I began the (European) summer of 2018 working in Windhoek, where I helped out in a boarding house in exchange for accommodation.
I arrived in Namibia after spending half a year in Venezuela. In Caracas I covered the disaster caused by the so-called ‘Socialism of the 21st Century’, until I quarrelled with my employers over their complacency about companies doing business with Maduro, and decided to quit.
I went to Windhoek looking for adventure and to savour that fragrance of freedom and remote civilization that I have only found in southern Africa. But I found myself under the orders of the Cuban-Namibian daughter of communist apparatchiks, and sharing a room with German youths filled with a childish fascination for Africa. I didn’t like it, and after a month I realized it was pointless to remain in Windhoek.

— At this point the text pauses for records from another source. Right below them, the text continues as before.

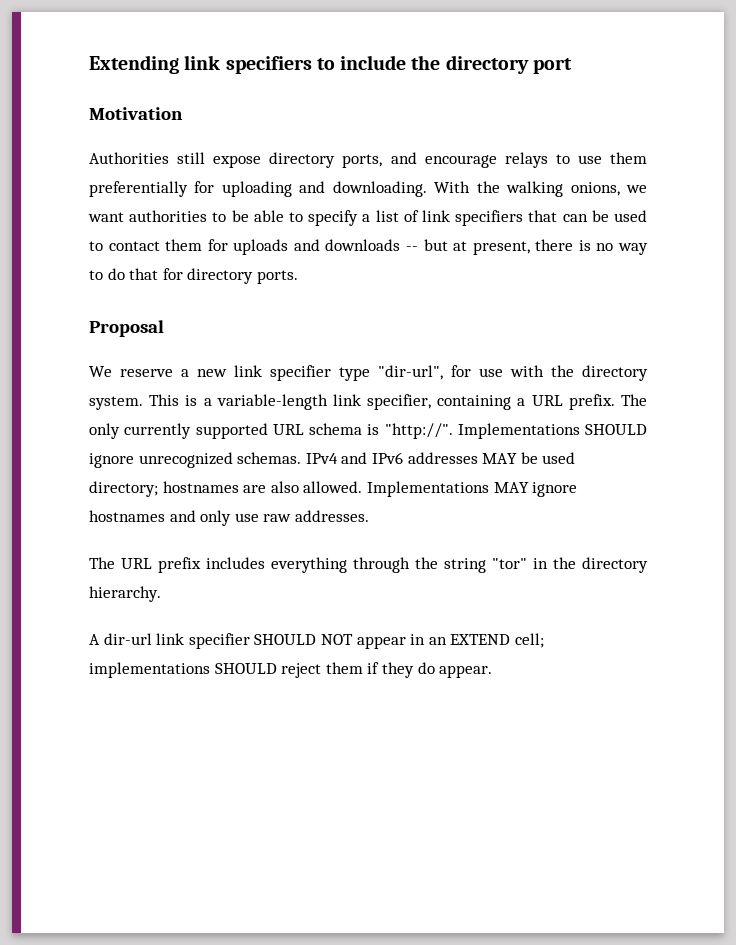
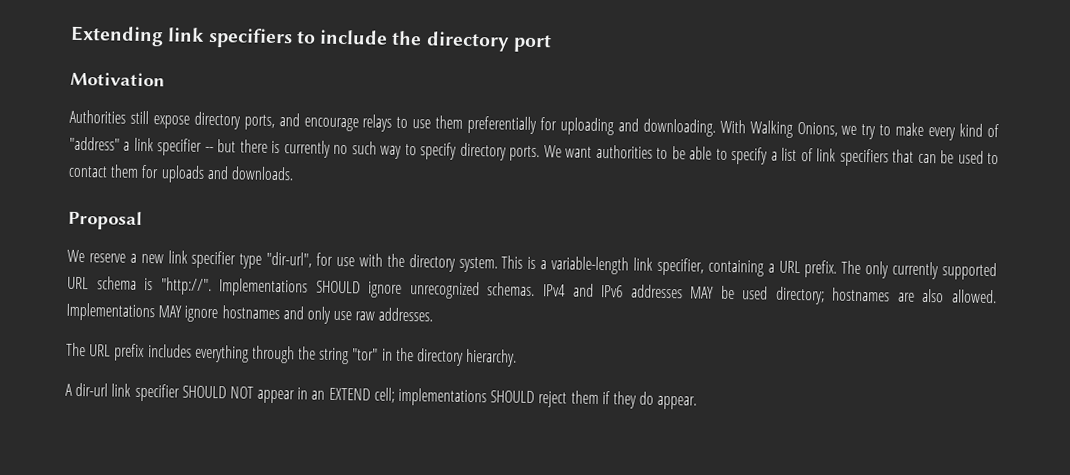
[476,181,647,197] the walking onions, we -> [749,120,999,141] [69,136,562,162] Walking Onions, we try to make every kind of "address" a link specifier -- but there is currently no such way to specify directory ports. We
[325,239,648,255] [89,268,298,284] downloads -- but at present, there is no way to do that for directory ports. -> [230,166,294,181] downloads.

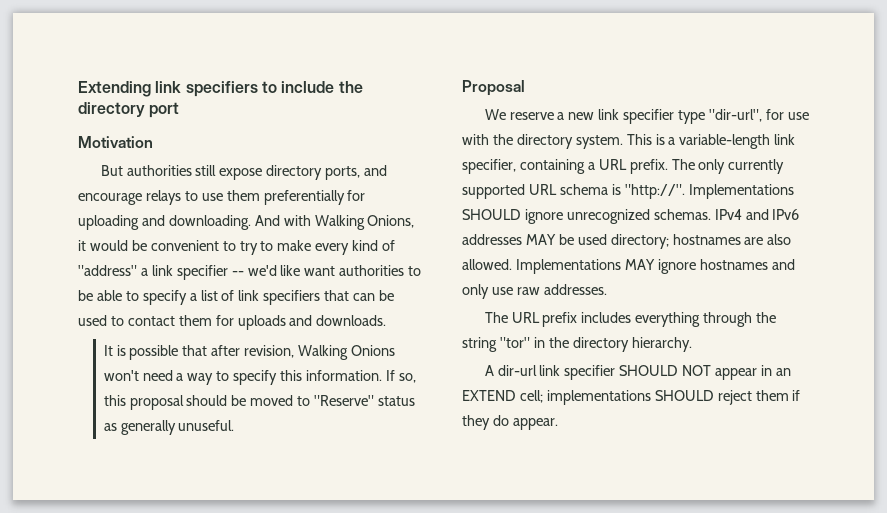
[69,109,126,124] Authorities -> [100,165,192,176] But authorities
[719,119,858,138] With Walking Onions, we -> [254,215,415,230] [78,240,236,251] And with Walking Onions, it would be convenient to
[217,139,562,162] but there is currently no such way to specify directory ports. We -> [247,265,301,276] we'd like
(294, 173) none -> [103,345,396,360] [103,370,416,385] [103,395,416,410] [103,420,235,435] // It is possible that after revision, Walking Onions won't need a way to specify this information. If so, this proposal should be moved to "Reserve" status as generally unuseful.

A comfortable life awaited me in Spain, but I wanted to stay in southern Africa, a very special part of the world that I had got to know – before moving to Venezuela – while working as the Johannesburg-based correspondent for Spanish media. It was during my time in Joburg that I met Maria Amélia Jordão.
On a cold afternoon in 2016, I was driving through the southern suburbs looking for Portuguese people to help me document the origins of Nando’s when I saw a Portuguese restaurant I didn’t know. Its name was O Cantinho da Avó. I parked nearby and rang the bell. Maria Amélia opened the door and ushered me in.
I explained what I was searching for and she wrote my number down in the small notebook in which she kept her contacts. She promised to call with the phone number of Nando’s founder, Fernando Abreu. Abreu, it turned out, had emigrated overseas long ago. In the end, she could not find his number – but I gained an excellent restaurant to lunch at, and, most importantly, a good friend and, I would know later, an incredibly generous and loving grandmother.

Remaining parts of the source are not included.